Claude listened to the story with his usual air of contempt for women. Suddenly, however, as the gentleman rose and went out after whispering in her ear, Irma Becot, after watching him disappear, bounded from her seat with the impulsiveness of a school girl, in order to join Fagerolles, beside whom she made herself quite at home, giving him a smacking kiss, and drinking out of his glass. And she smiled at the others in a very engaging manner, for she was partial to artists, and regretted that they were generally so miserably poor. As Jory was smoking, she took his cigarette out of his mouth and set it in her own, but without pausing in her chatter, which suggested that of a saucy magpie.
‘You are all painters, aren’t you? How amusing! But why do those three look as if they were sulking. Just laugh a bit, or I shall make you, you’ll see!’
As a matter of fact, Sandoz, Claude, and Mahoudeau, quite taken aback, were watching her most gravely. She herself remained listening, and, on hearing her companion come back, she hastily gave Fagerolles an appointment for the morrow. Then, after replacing the cigarette between Jory’s lips, she strode off with her arms raised, and making a very comical grimace; in such wise that when the gentleman reappeared, looking sedate and somewhat pale, he found her in her former seat, still looking at the same engraving in the newspaper. The whole scene had been acted so quickly, and with such jaunty drollery, that the two sergeants who sat nearby, good-natured fellows both of them, almost died of laughter as they shuffled their cards afresh.
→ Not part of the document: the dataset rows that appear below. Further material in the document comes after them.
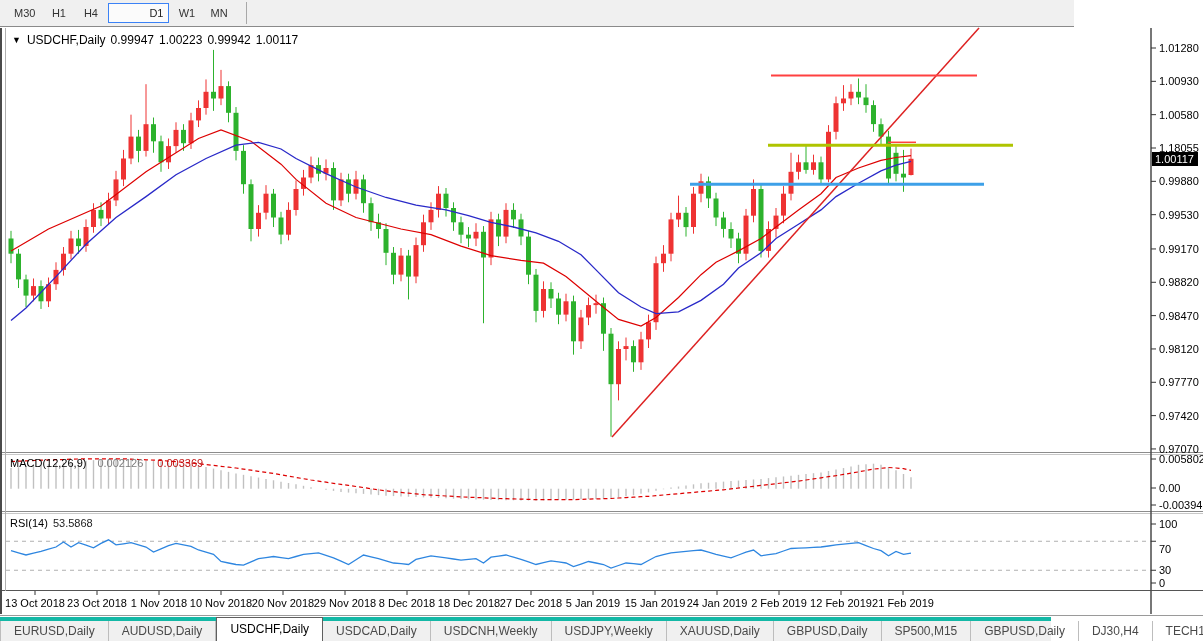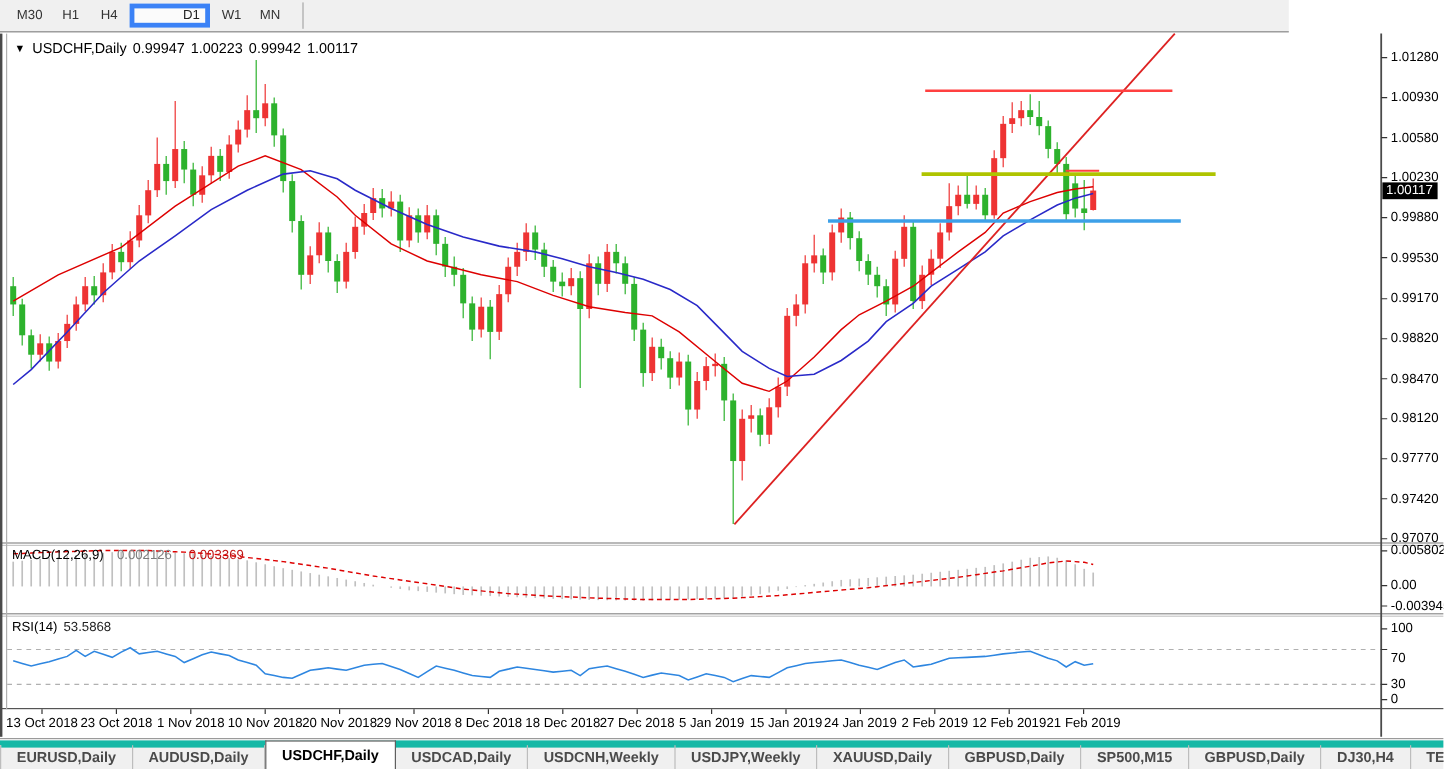"D1" .tf-btn.active { border: 4px solid #3b82f6 -> 1px solid #3b82f6 }
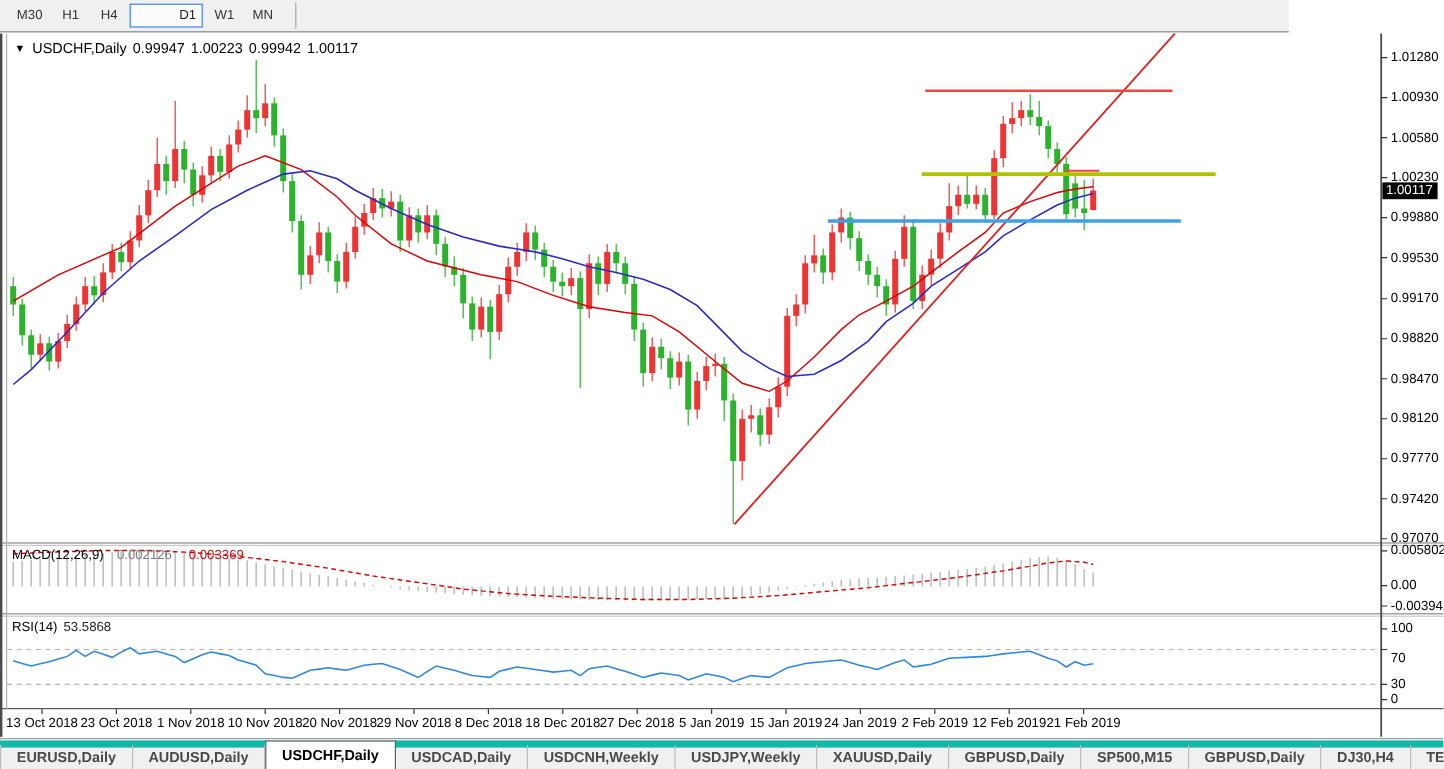"1.00230" div.pl { text: 1.00230 -> 1.18055 }
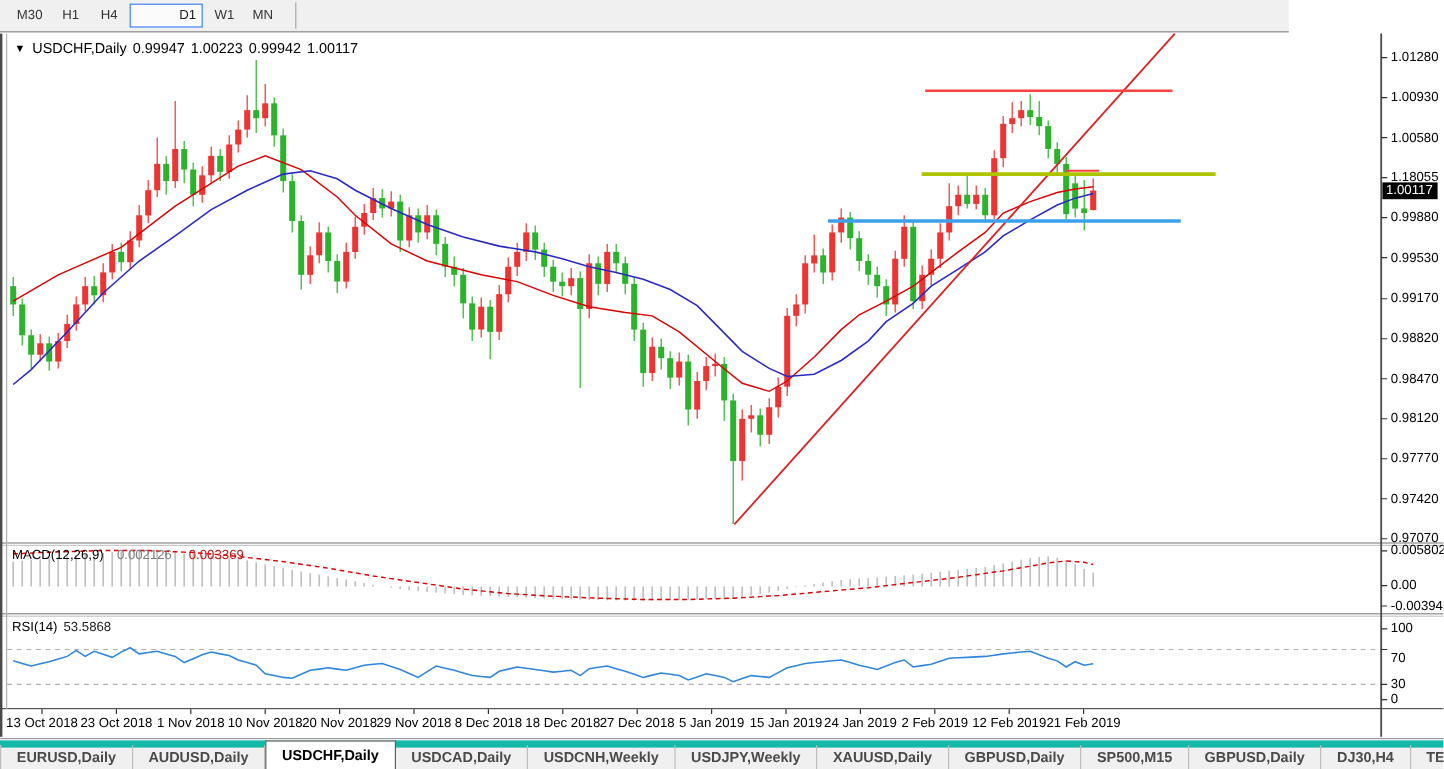"EURUSD,Daily" .tabbar { border-top: 6px solid #14b8a6 -> 4px solid #14b8a6; font-weight: bold -> none; width: 1203px -> 1051px }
In fact, Irma had taken them all by storm. Sandoz declared that her name of Becot was very well suited for a novel; Claude asked whether she would consent to pose for a sketch; while Mahoudeau already pictured her as a Paris gamin, a statuette that would be sure to sell. She soon went off, however, and behind the gentleman’s back she wafted kisses to the whole party, a shower of kisses which quite upset the impressionable Jory.
It was five o’clock, and the band ordered some more beer. Some of the usual customers had taken possession of the adjacent tables, and these philistines cast sidelong glances at the artists’ corner, glances in which contempt was curiously mingled with a kind of uneasy deference. The artists were indeed well known; a legend was becoming current respecting them. They themselves were now talking on common-place subjects: about the heat, the difficulty of finding room in the omnibus to the Odeon, and the discovery of a wine-shop where real meat was obtainable. One of them wanted to start a discussion about a number of idiotic pictures that had lately been hung in the Luxembourg Museum; but there was only one opinion on the subject, that the pictures were not worth their frames.